• _PROBLEM DETAILS_
From the entries that follow, copy each line containing the word "shadow".

• _TASK DATA_
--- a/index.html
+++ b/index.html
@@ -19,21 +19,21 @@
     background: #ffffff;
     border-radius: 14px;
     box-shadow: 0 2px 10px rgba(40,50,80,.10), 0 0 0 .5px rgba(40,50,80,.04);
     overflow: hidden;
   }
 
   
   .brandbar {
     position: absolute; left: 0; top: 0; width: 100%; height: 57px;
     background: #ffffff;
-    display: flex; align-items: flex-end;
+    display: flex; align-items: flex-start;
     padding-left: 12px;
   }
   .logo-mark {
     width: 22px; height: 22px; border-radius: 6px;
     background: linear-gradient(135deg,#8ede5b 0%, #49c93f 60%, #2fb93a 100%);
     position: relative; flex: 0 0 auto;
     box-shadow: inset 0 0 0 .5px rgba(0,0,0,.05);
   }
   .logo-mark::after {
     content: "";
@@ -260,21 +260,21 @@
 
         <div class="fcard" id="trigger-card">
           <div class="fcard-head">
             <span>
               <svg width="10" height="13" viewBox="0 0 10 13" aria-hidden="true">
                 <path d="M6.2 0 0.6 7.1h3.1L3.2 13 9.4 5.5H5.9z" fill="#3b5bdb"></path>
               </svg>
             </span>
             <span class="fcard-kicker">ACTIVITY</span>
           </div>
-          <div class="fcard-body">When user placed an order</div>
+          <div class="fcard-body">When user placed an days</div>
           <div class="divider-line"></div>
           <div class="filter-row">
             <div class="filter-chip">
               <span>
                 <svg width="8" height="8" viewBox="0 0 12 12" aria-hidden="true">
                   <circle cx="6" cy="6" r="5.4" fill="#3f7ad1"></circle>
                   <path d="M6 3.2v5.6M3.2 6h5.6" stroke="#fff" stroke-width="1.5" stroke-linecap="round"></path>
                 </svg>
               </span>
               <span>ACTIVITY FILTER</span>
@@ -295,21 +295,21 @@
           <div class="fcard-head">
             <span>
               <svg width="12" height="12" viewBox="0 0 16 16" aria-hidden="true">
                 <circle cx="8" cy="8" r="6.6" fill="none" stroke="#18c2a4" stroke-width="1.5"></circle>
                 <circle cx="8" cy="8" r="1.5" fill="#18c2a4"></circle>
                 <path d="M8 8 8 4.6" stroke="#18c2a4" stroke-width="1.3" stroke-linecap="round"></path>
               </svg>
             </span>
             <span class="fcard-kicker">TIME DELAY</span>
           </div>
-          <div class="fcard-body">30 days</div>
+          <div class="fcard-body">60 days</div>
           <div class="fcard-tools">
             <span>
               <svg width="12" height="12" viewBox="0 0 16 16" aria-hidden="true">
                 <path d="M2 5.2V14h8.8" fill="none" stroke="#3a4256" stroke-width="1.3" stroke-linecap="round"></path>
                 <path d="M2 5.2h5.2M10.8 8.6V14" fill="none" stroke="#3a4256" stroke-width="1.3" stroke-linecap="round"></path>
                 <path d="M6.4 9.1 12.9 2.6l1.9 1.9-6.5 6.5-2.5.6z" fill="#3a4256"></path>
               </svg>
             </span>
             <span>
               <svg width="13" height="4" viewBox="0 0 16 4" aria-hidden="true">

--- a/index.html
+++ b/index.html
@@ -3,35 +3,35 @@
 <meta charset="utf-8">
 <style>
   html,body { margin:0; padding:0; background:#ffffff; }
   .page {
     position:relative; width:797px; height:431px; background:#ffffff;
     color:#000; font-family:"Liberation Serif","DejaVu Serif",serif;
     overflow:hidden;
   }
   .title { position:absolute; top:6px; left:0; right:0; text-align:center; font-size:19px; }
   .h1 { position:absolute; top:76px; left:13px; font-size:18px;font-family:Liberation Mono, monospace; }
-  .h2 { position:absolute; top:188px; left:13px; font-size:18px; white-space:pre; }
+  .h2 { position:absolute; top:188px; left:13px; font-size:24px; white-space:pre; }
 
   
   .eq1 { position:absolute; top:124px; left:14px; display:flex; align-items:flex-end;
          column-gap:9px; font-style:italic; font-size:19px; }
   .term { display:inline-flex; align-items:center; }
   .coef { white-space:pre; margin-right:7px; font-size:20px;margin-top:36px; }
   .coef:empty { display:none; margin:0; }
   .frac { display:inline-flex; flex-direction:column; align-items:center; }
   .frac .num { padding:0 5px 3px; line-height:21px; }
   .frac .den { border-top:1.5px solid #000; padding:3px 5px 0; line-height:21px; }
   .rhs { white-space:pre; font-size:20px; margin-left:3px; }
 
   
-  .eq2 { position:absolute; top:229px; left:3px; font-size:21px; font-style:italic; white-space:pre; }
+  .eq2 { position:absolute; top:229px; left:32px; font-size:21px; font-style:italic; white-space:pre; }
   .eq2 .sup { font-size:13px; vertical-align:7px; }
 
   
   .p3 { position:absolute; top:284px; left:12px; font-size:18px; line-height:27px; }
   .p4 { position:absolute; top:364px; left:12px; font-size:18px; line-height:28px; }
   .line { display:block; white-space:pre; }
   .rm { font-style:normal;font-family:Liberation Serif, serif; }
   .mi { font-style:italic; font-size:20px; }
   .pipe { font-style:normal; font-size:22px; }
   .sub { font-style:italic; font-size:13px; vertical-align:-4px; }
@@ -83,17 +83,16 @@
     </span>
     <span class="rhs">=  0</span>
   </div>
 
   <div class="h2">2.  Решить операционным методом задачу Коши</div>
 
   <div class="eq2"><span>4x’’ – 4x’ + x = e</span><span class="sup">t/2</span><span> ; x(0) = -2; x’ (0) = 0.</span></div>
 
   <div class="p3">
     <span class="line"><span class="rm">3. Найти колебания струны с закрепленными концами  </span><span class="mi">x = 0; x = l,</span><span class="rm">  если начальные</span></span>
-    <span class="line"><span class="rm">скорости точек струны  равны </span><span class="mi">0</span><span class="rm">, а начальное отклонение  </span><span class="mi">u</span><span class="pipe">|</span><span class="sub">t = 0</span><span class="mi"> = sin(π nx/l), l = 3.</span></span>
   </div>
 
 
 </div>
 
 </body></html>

• _FINISHED TASK_
     box-shadow: 0 2px 10px rgba(40,50,80,.10), 0 0 0 .5px rgba(40,50,80,.04);
     box-shadow: inset 0 0 0 .5px rgba(0,0,0,.05);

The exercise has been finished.